A new safer battery, tested for a thousand cycles in a test cell, can store far more energy than today’s common lithium-ion batteries. The typical lithium-ion battery used in the car industry today stores about 200 watt-hours per kilo (Wh/kg). One group just reached 675 Wh/kg.

This would not only spell the end of fossil fuel, but also end experiments with fuel cells.

“This is a high enough density to power trucks, trains, and arguably mid-haul aircraft, long thought to be beyond the reach of electrification. The team believes it can reach 1,200 Wh/kg. If so, almost all global transport can be decarbonised more easily than we thought, and probably at a negative net cost compared to continuation of the hydrocarbon status quo.”

The Argonne National Laboratory is responsible for all of this innovation in battery technology for electric vehicles. That means future range of electric vehicles over a thousand miles or more. It promises to do so cheaply without exhausting the global supply of critical minerals in the process.

Larry Curtiss, an Argonne Distinguished Fellow, the project leader,said that his battery needs no cobalt. That eliminates reliance on the Democratic Republic of the Congo (DRC), which accounts for 74pc of the world’s production and has become a Chinese economic colony for the extraction of raw materials.

The team employed many different techniques to establish that a four-electron reaction was actually taking place. One key technique was transmission electron microscopy (TEM) of the discharge products on the cathode surface, which was carried out at Argonne’s Center for Nanoscale Materials, a DOE Office of Science user facility. The TEM images provided valuable insight into the four-electron discharge mechanism.
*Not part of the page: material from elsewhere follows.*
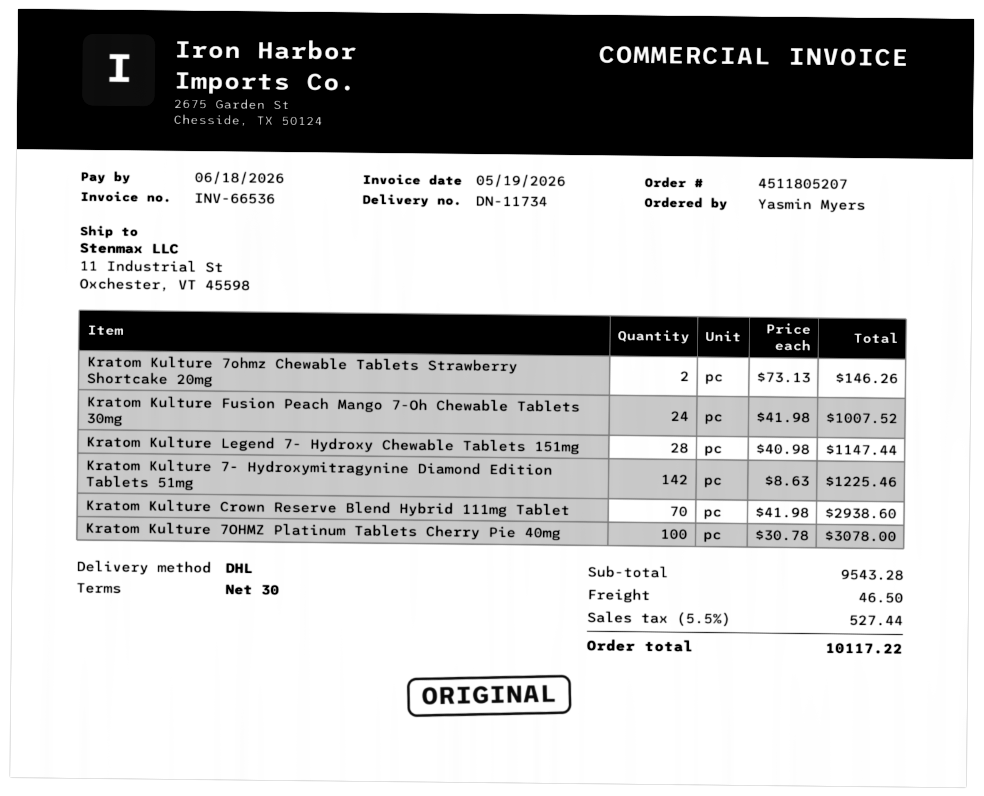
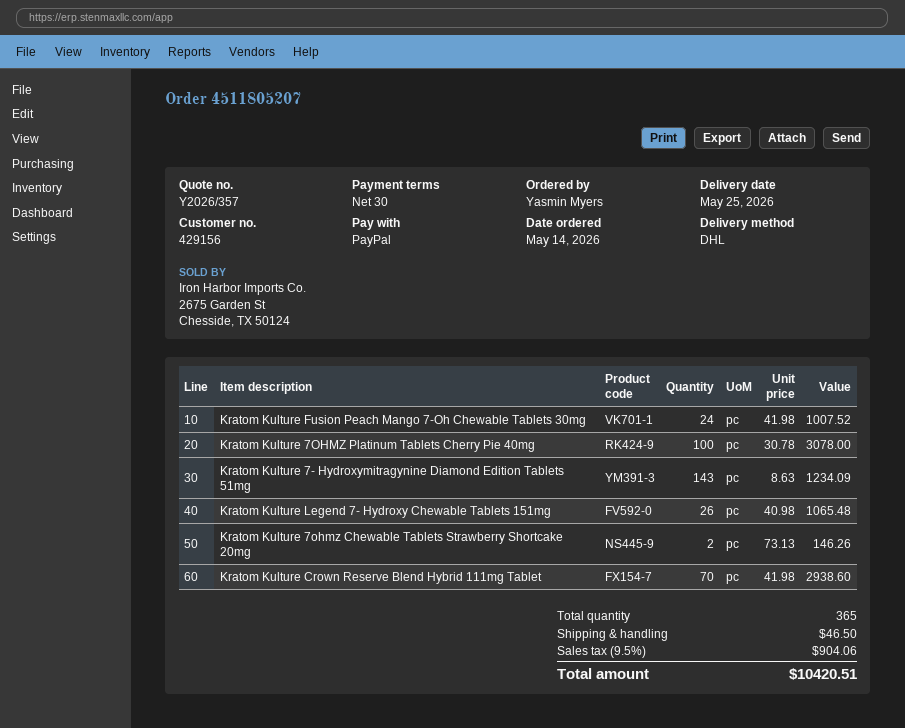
Kratom Kulture Legend 7- Hydroxy Chewable Tablets 151mg: 28 x 40.98 = 1147.44 -> 26 x 40.98 = 1065.48
Kratom Kulture 7- Hydroxymitragynine Diamond Edition Tablets 51mg: 142 x 8.63 = 1225.46 -> 143 x 8.63 = 1234.09
tax: 5.5% = 527.44 -> 9.5% = 904.06
total: 10117.22 -> 10420.51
Past lithium-air test cells suffered from very short cycle lives. The team established that this shortcoming is not the case for their new battery design by building and operating a test cell for 1000 cycles, demonstrating its stability over repeated charge and discharge.
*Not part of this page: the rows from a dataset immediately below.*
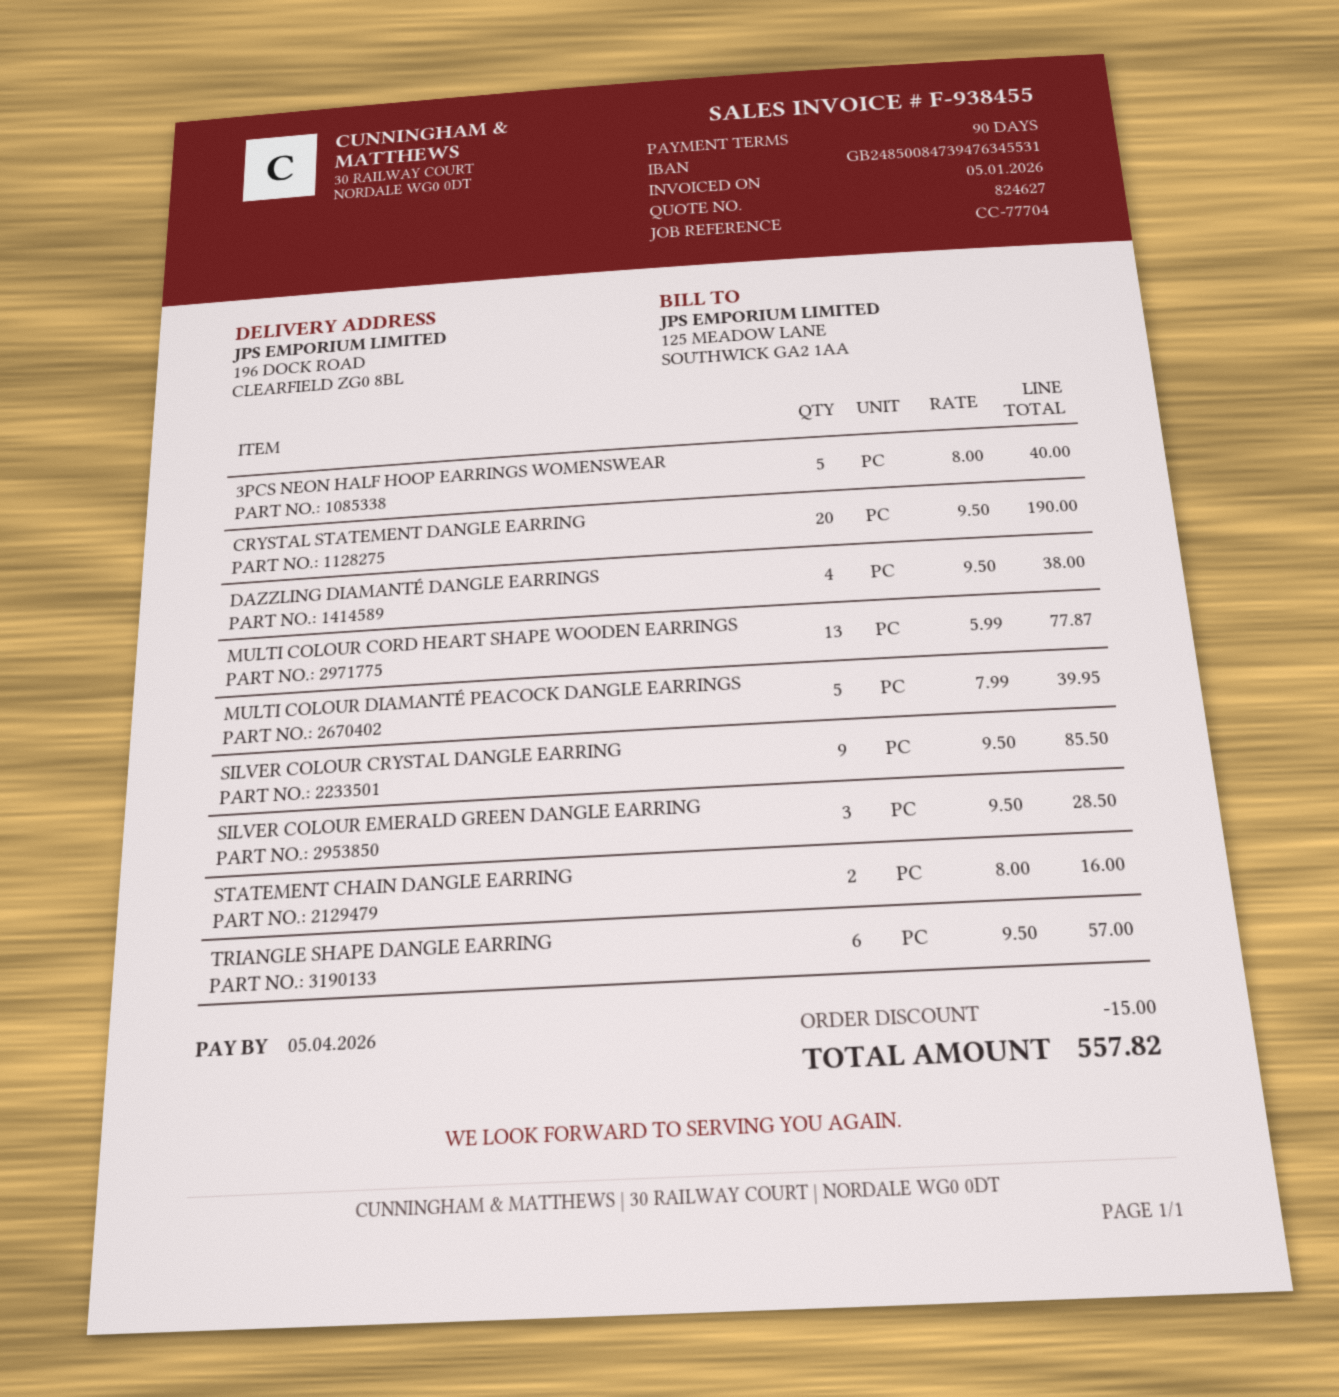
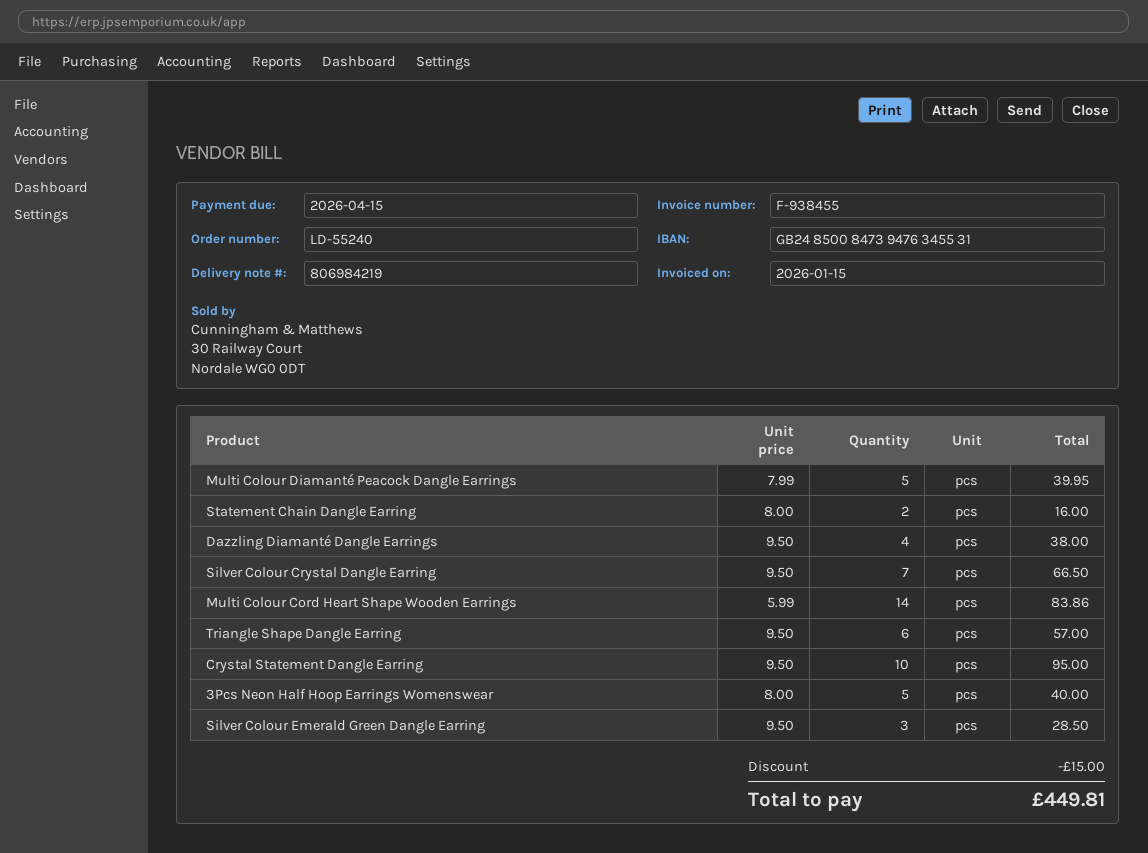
invoice date: 2026-01-05 -> 2026-01-15
due date: 2026-04-05 -> 2026-04-15
CRYSTAL STATEMENT DANGLE EARRING: 20 x 9.50 = 190.00 -> 10 x 9.50 = 95.00
MULTI COLOUR CORD HEART SHAPE WOODEN EARRINGS: 13 x 5.99 = 77.87 -> 14 x 5.99 = 83.86
SILVER COLOUR CRYSTAL DANGLE EARRING: 9 x 9.50 = 85.50 -> 7 x 9.50 = 66.50
total: 557.82 -> 449.81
There are many  questions that need to be answered:

  • How long would this take to move out of innovation and into implementation?
  • How quickly can it get to the important $100/kWh cost?
  • How will this do in cold weather?

The Argonne National Laboratory in the US is a joint project with the Illinois Institute of Technology. For over a decade, scientists at Argonne and elsewhere have been working overtime to develop a lithium battery that makes use of the oxygen in air,” said  Curtiss.  ​The lithium-air battery has the highest projected energy density of any battery technology being considered for the next generation of batteries beyond lithium-ion.”